Obecnie w grupie znajduje się sieć sklepów samoobsługowych Barvinok, działających głównie na terenie zachodniej Ukrainy. – Przyglądamy się również innym potencjalnym inwestycjom na Ukrainie – mówi nam Roberta Brzezinski, partner w Abris Capital. Jednocześnie zaznacza, że fundusz poszukuje możliwości poszerzenia sieci poprzez dalsze przejęcia. Jego przedstawiciele nie zdradzają jednak, o kogo konkretnie chodzi.
Okazji w tej branży na Ukrainie jest dużo. Eksperci podkreślają, że nad Dnieprem wiele firm w tym segmencie jest mocno zadłużonych i w efekcie zmuszonych do sprzedaży biznesu. Wśród sieci, które szukają inwestora, wymienia się Pakko, Agrokontrakt, Amstor, Reardi. Dwie pierwsze działają podobnie jak Barvinok na zachodniej Ukrainie. Pod koniec ubiegłego roku dziennik „Kommiersant” donosił, że rozmowy z siecią Pakko prowadzi Abris Capital. Wówczas mowa była o sprzedaży większościowego pakietu spółki. Kontrola nad firmą miała kosztować inwestora od 5 do 10 mln USD – informowały kilka miesięcy temu ukraińskie media.
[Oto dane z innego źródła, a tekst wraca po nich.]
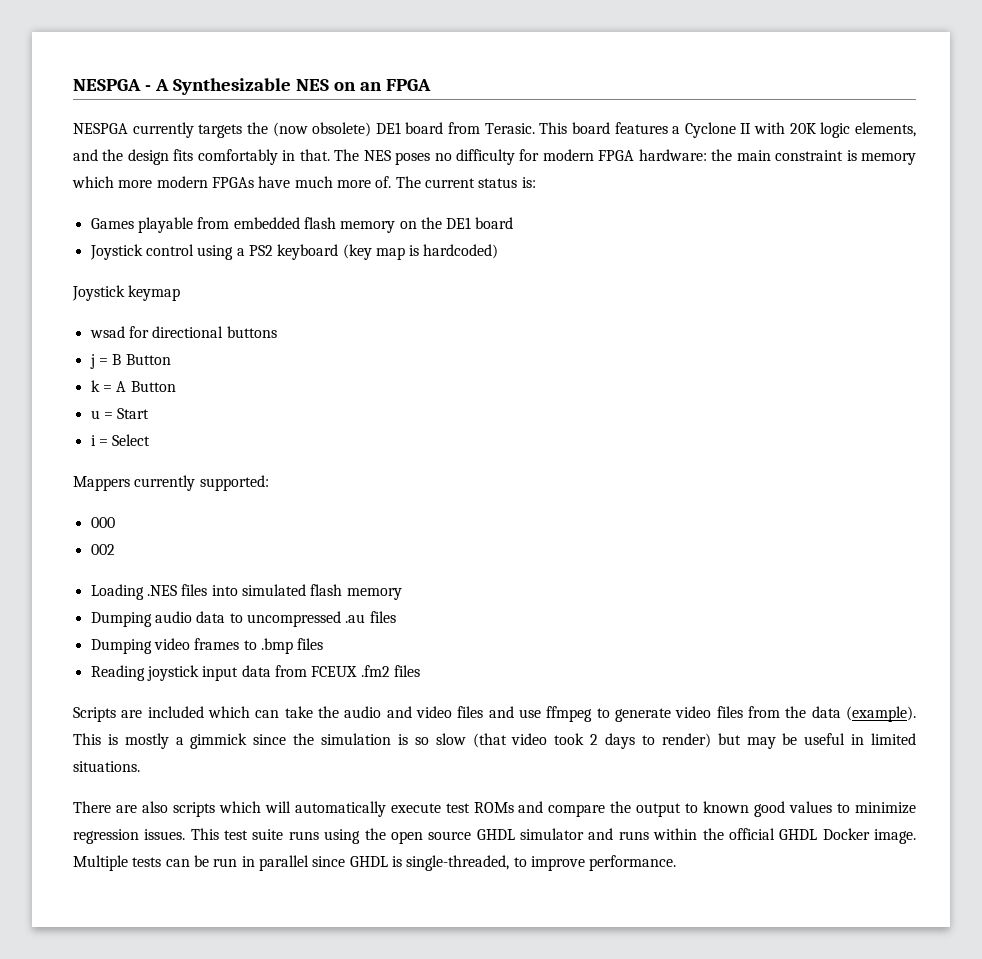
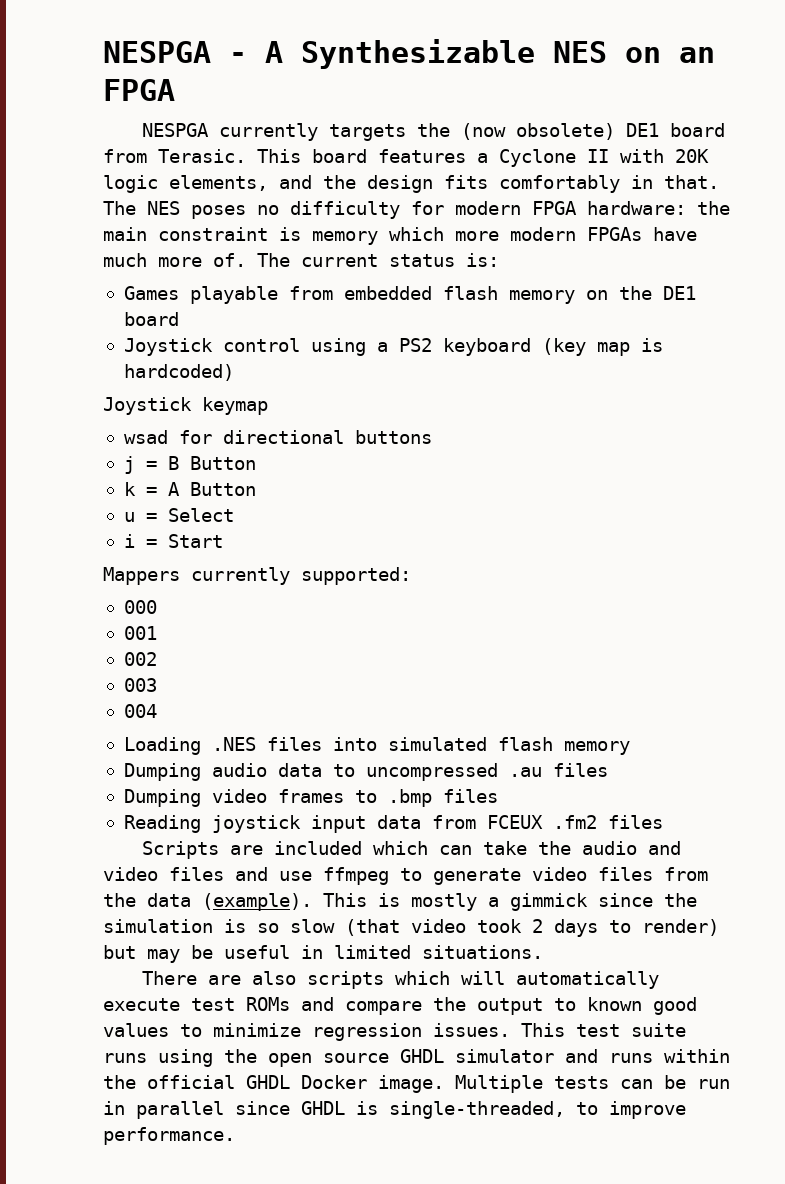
[117,408,150,419] Start -> [167,508,234,522] Select
[112,434,151,446] Select -> [167,534,223,548] Start
(115, 522) none -> [123,626,157,640] // 001
(115, 549) none -> [123,678,157,692] [123,704,157,718] // 003 // 004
Władze funduszu z siedzibą w Warszawie podkreślają, że Barvinok jest w dobrej kondycji finansowej i w ubiegłym roku zwiększył sprzedaż w porównaniu z 2008 r. Abris kupił ukraińską sieć supermarketów półtora roku temu od lwowskiej firmy Intermarket. Nieoficjalnie wiadomo, że inwestycja mogła wówczas kosztować 30 – 35 mln USD.
Sam Intermarket przygotowywał się do wejścia na GPW. Spółka miała ambitne plany związane z budową centrum handlowego i pieniądze na tę inwestycję zamierzała pozyskać z warszawskiego parkietu. Intermarket okazał się zbyt zadłużony i w tym miesiącu ogłosił bankructwo.
Wierzyciele nie mogą liczyć jednak na odzyskanie powierzonych pieniędzy. Główne aktywo spółki – sieć supermarketów Arsen – została odsprzedana bez wiedzy kredytodawców, właścicielowi sklepów samoobsługowych działających w regionie Charkowa.